### Task details
Your answer must be the full listing below, repeated exactly, with no pictures in it.

Given data Block Start

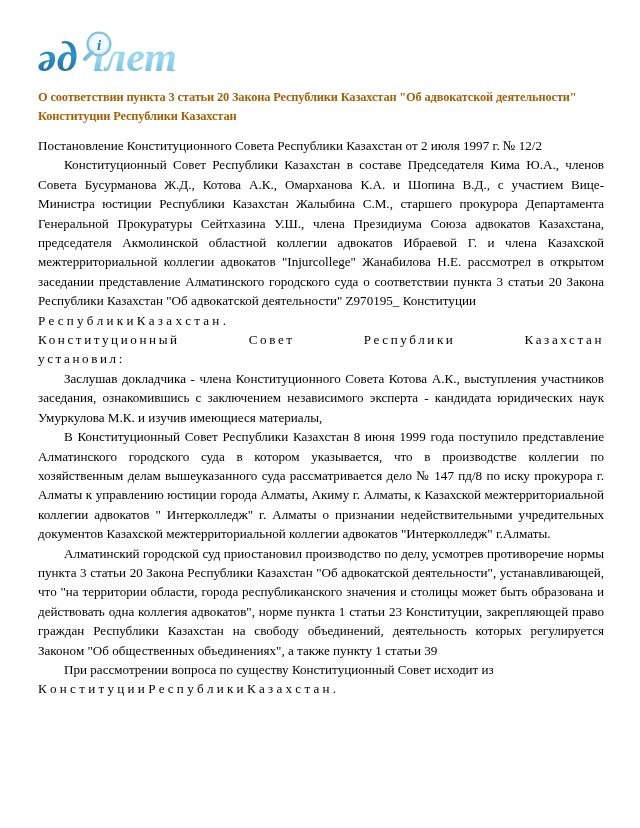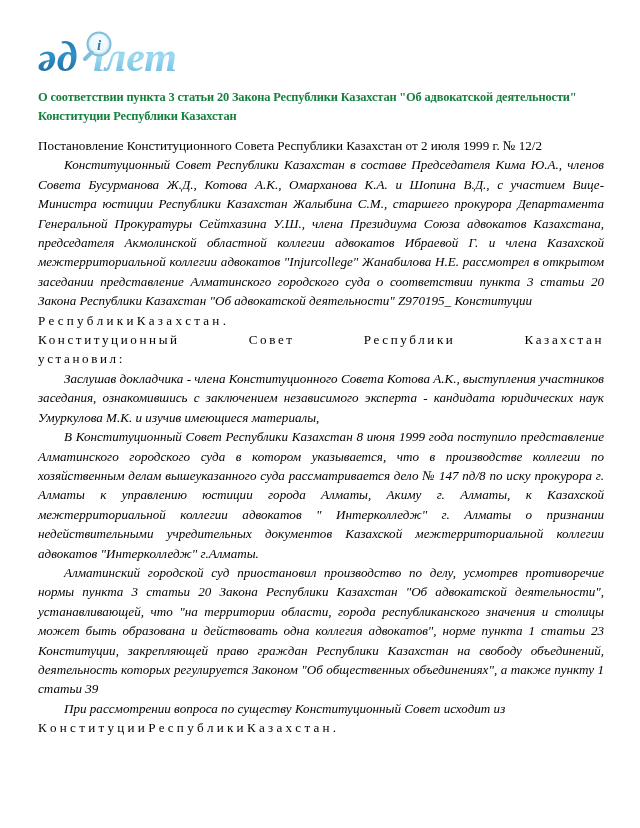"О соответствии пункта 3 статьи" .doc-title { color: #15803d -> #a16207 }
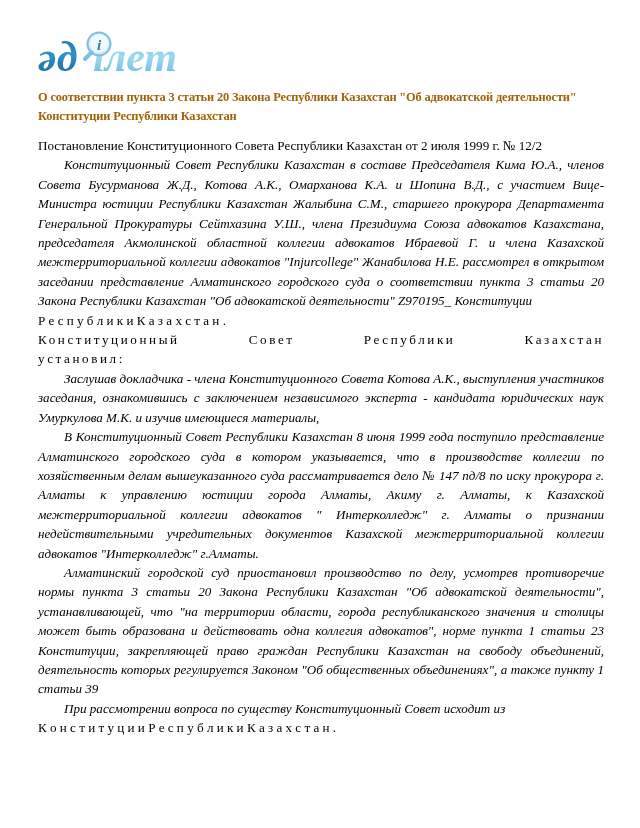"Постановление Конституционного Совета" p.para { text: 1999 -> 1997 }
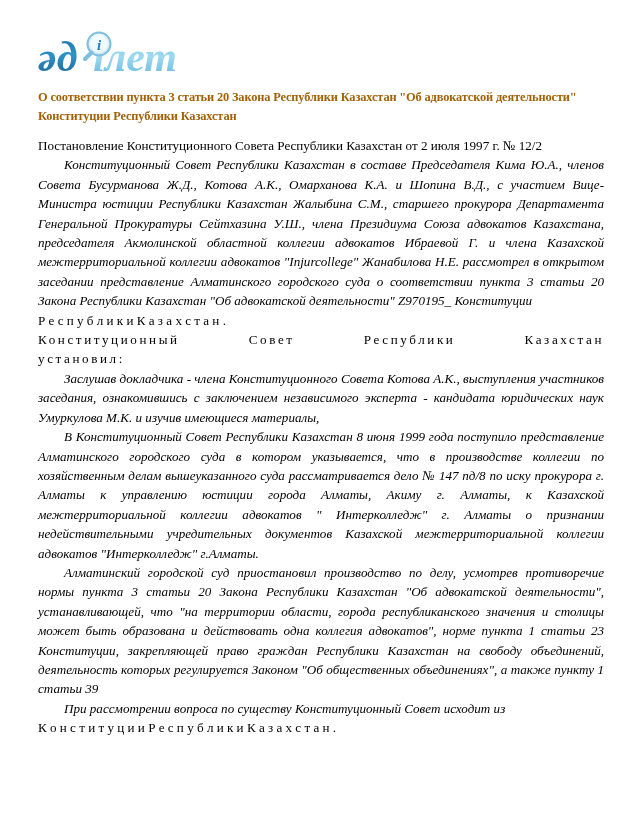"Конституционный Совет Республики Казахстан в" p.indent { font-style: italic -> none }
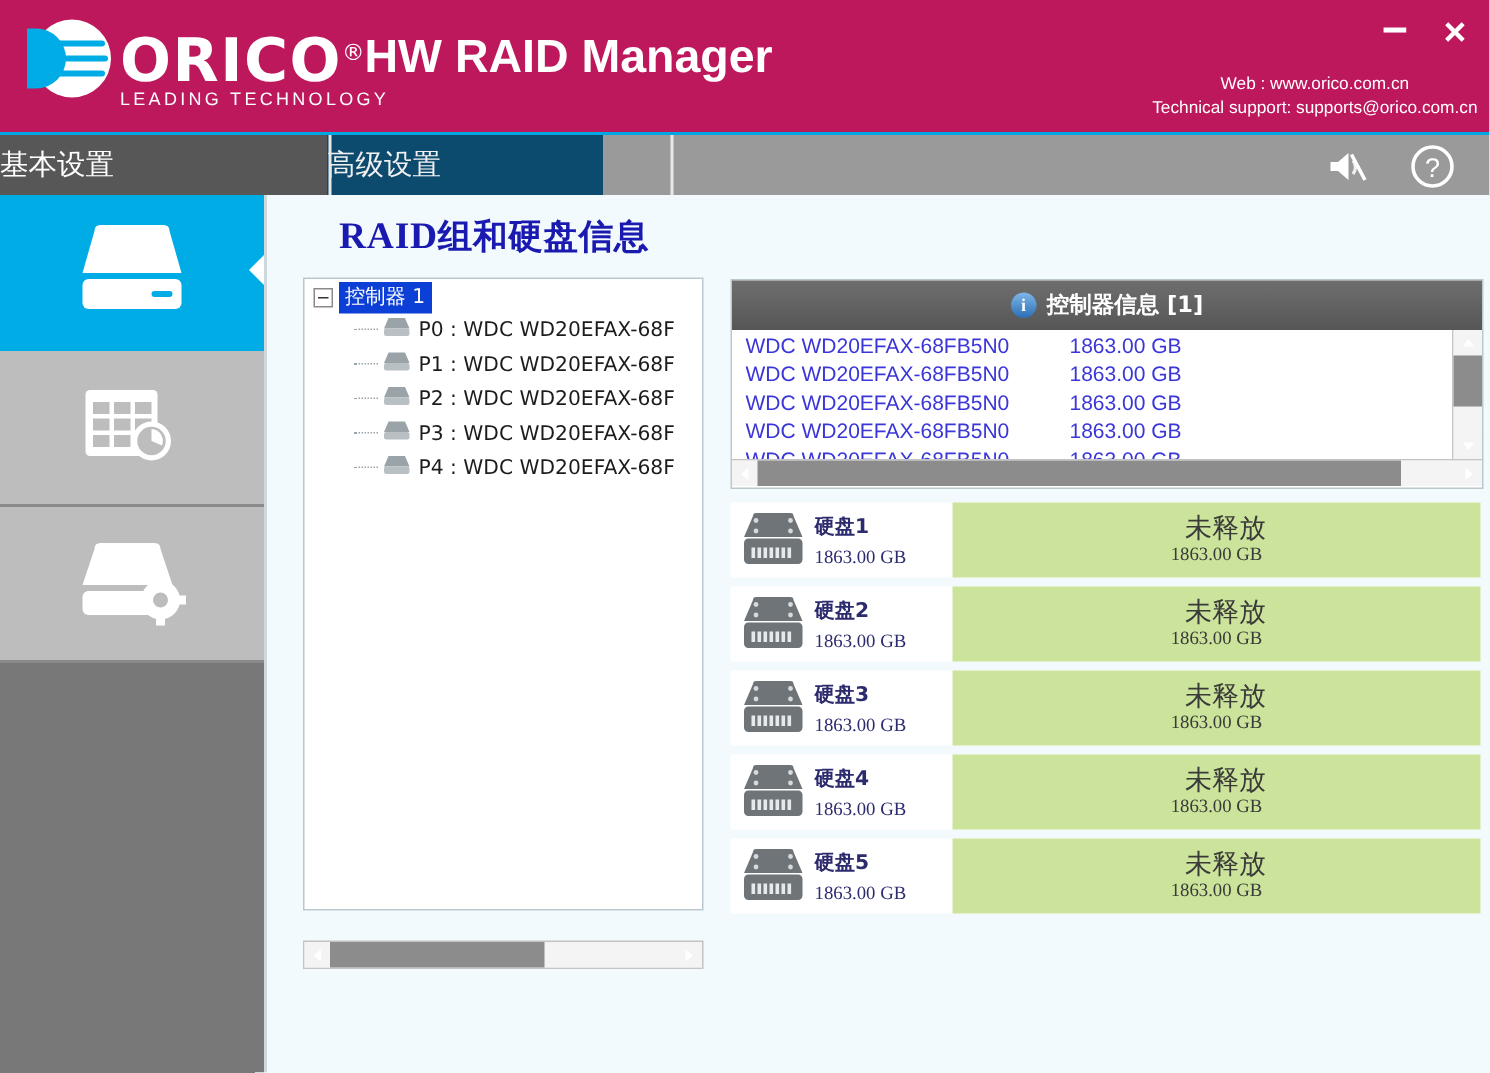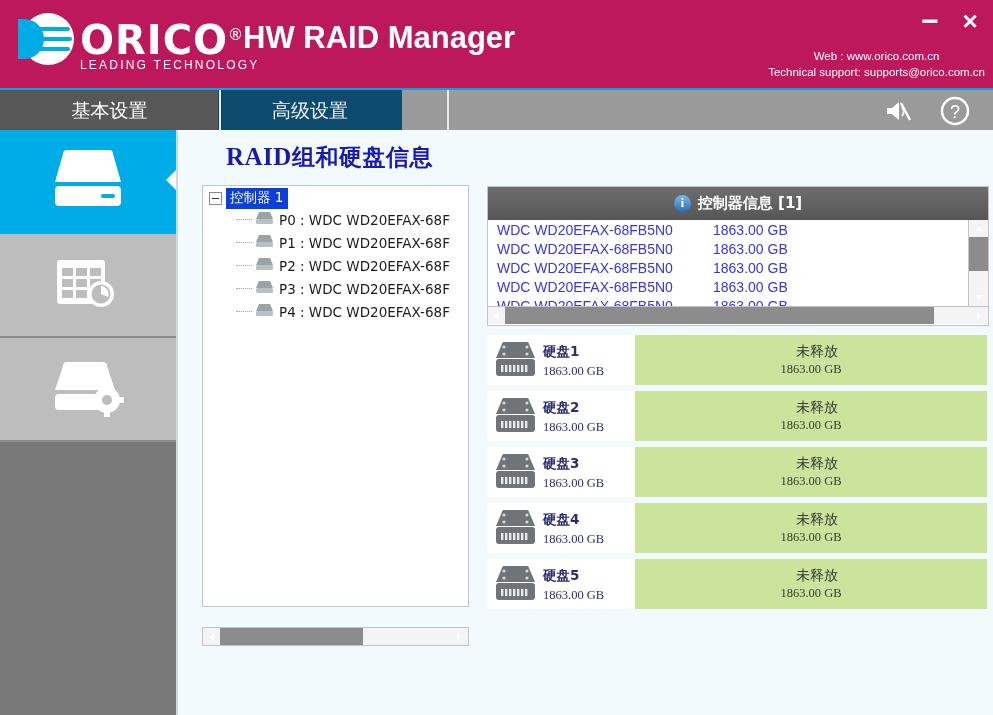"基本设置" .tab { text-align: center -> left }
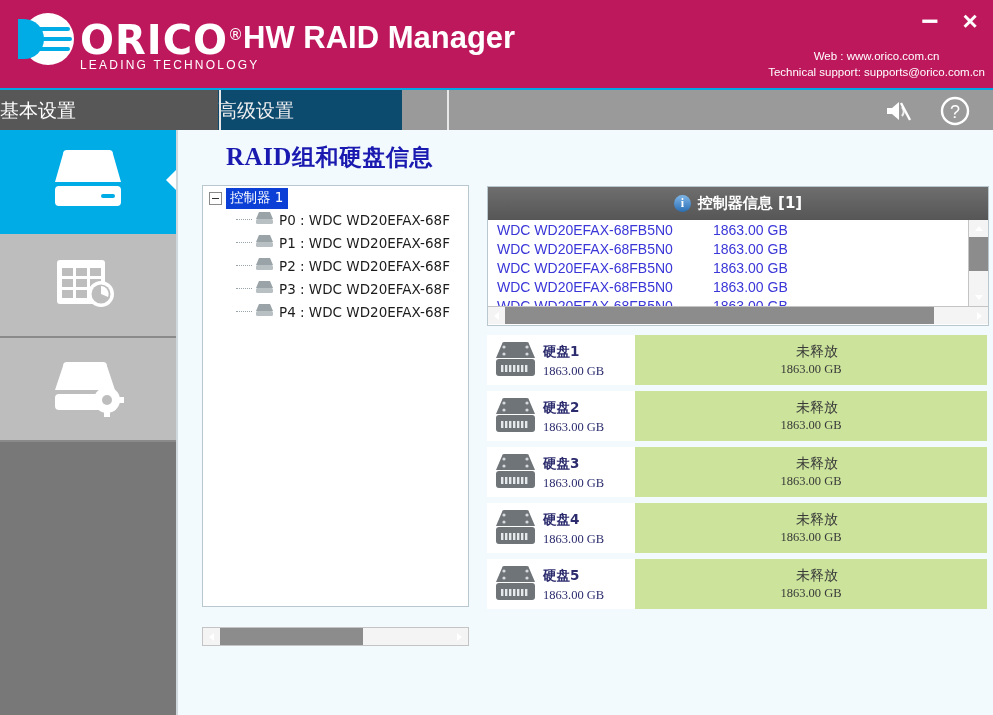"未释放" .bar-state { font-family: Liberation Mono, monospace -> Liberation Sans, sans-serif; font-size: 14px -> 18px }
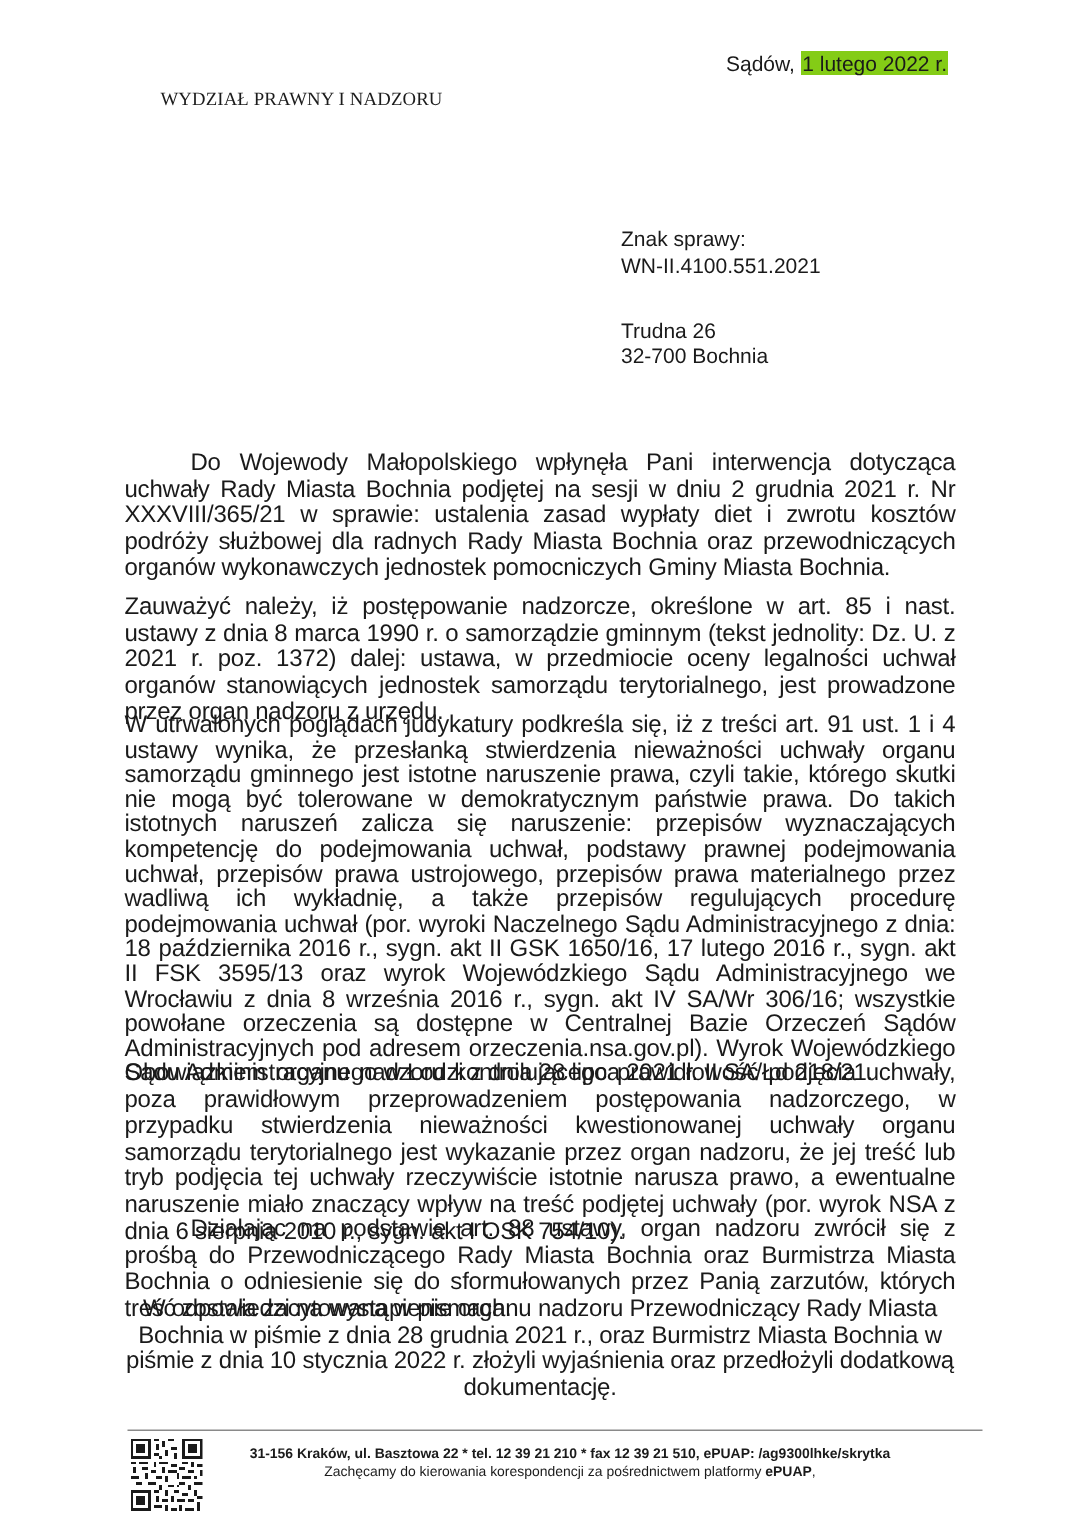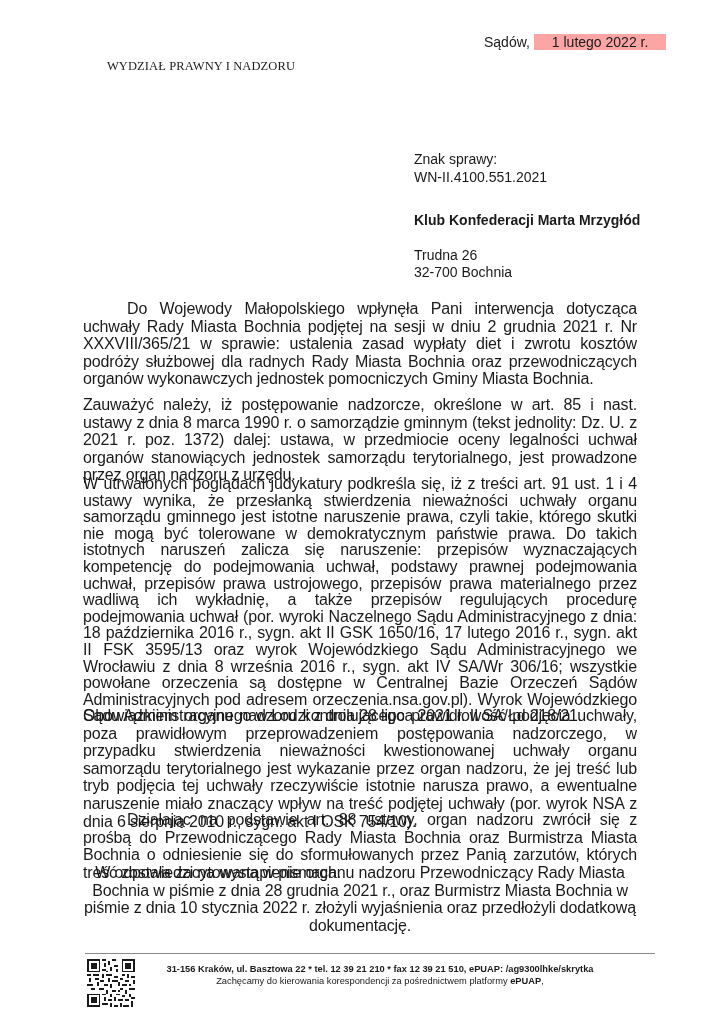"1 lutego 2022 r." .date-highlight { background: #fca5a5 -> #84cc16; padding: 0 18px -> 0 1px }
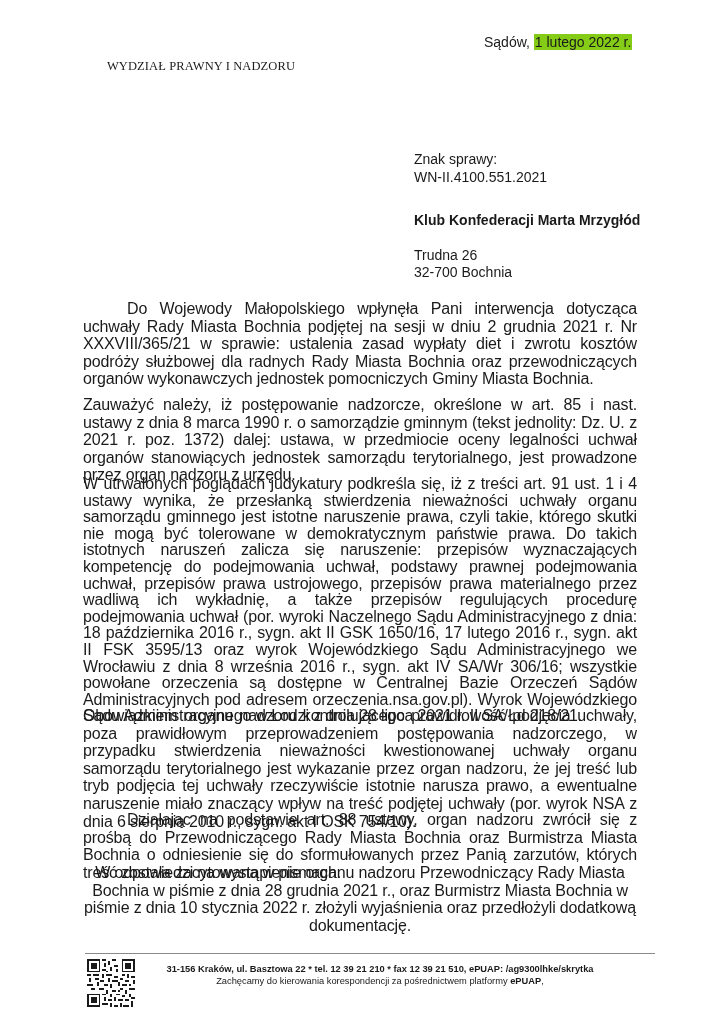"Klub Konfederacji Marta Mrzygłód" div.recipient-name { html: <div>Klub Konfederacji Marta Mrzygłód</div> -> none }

Given data Block End

### Answer below
"О соответствии пункта 3 статьи" .doc-title { color: #15803d -> #a16207 }
"Постановление Конституционного Совета" p.para { text: 1999 -> 1997 }
"Конституционный Совет Республики Казахстан в" p.indent { font-style: italic -> none }
"基本设置" .tab { text-align: center -> left }
"未释放" .bar-state { font-family: Liberation Mono, monospace -> Liberation Sans, sans-serif; font-size: 14px -> 18px }
"1 lutego 2022 r." .date-highlight { background: #fca5a5 -> #84cc16; padding: 0 18px -> 0 1px }
"Klub Konfederacji Marta Mrzygłód" div.recipient-name { html: <div>Klub Konfederacji Marta Mrzygłód</div> -> none }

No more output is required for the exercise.